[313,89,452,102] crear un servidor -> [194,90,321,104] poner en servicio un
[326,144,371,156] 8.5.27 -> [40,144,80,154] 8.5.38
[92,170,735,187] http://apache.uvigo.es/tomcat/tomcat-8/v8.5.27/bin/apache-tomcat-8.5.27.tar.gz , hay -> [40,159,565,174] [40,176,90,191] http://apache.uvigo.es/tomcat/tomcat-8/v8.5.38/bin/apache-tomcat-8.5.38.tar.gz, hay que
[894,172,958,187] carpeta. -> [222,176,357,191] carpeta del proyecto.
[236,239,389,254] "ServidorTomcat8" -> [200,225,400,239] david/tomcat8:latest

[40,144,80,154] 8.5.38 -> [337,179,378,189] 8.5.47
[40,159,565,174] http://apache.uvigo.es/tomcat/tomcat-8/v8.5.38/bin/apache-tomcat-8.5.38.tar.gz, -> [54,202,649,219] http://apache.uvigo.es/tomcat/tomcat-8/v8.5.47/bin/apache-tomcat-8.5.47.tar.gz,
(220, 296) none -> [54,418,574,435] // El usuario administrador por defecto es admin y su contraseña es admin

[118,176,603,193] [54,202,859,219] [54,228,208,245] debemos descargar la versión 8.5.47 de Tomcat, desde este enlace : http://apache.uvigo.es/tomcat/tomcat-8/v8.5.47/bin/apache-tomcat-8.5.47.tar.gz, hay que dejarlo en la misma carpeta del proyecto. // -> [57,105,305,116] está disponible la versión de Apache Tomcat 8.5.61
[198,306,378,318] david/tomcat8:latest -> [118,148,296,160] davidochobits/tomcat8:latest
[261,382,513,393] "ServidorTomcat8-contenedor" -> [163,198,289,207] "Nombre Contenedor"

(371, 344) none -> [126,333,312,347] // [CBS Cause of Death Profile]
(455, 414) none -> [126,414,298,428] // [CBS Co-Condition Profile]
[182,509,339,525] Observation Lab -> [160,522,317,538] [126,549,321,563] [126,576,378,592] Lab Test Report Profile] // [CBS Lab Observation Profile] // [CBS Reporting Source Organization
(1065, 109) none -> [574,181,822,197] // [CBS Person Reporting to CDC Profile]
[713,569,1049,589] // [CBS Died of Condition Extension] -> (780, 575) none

**WHAT YOU SHOULD DO:**
Return every record above. Copy each one exactly.

**EXERCISE OUTPUT:**
[313,89,452,102] crear un servidor -> [194,90,321,104] poner en servicio un
[326,144,371,156] 8.5.27 -> [40,144,80,154] 8.5.38
[92,170,735,187] http://apache.uvigo.es/tomcat/tomcat-8/v8.5.27/bin/apache-tomcat-8.5.27.tar.gz , hay -> [40,159,565,174] [40,176,90,191] http://apache.uvigo.es/tomcat/tomcat-8/v8.5.38/bin/apache-tomcat-8.5.38.tar.gz, hay que
[894,172,958,187] carpeta. -> [222,176,357,191] carpeta del proyecto.
[236,239,389,254] "ServidorTomcat8" -> [200,225,400,239] david/tomcat8:latest

[40,144,80,154] 8.5.38 -> [337,179,378,189] 8.5.47
[40,159,565,174] http://apache.uvigo.es/tomcat/tomcat-8/v8.5.38/bin/apache-tomcat-8.5.38.tar.gz, -> [54,202,649,219] http://apache.uvigo.es/tomcat/tomcat-8/v8.5.47/bin/apache-tomcat-8.5.47.tar.gz,
(220, 296) none -> [54,418,574,435] // El usuario administrador por defecto es admin y su contraseña es admin

[118,176,603,193] [54,202,859,219] [54,228,208,245] debemos descargar la versión 8.5.47 de Tomcat, desde este enlace : http://apache.uvigo.es/tomcat/tomcat-8/v8.5.47/bin/apache-tomcat-8.5.47.tar.gz, hay que dejarlo en la misma carpeta del proyecto. // -> [57,105,305,116] está disponible la versión de Apache Tomcat 8.5.61
[198,306,378,318] david/tomcat8:latest -> [118,148,296,160] davidochobits/tomcat8:latest
[261,382,513,393] "ServidorTomcat8-contenedor" -> [163,198,289,207] "Nombre Contenedor"

(371, 344) none -> [126,333,312,347] // [CBS Cause of Death Profile]
(455, 414) none -> [126,414,298,428] // [CBS Co-Condition Profile]
[182,509,339,525] Observation Lab -> [160,522,317,538] [126,549,321,563] [126,576,378,592] Lab Test Report Profile] // [CBS Lab Observation Profile] // [CBS Reporting Source Organization
(1065, 109) none -> [574,181,822,197] // [CBS Person Reporting to CDC Profile]
[713,569,1049,589] // [CBS Died of Condition Extension] -> (780, 575) none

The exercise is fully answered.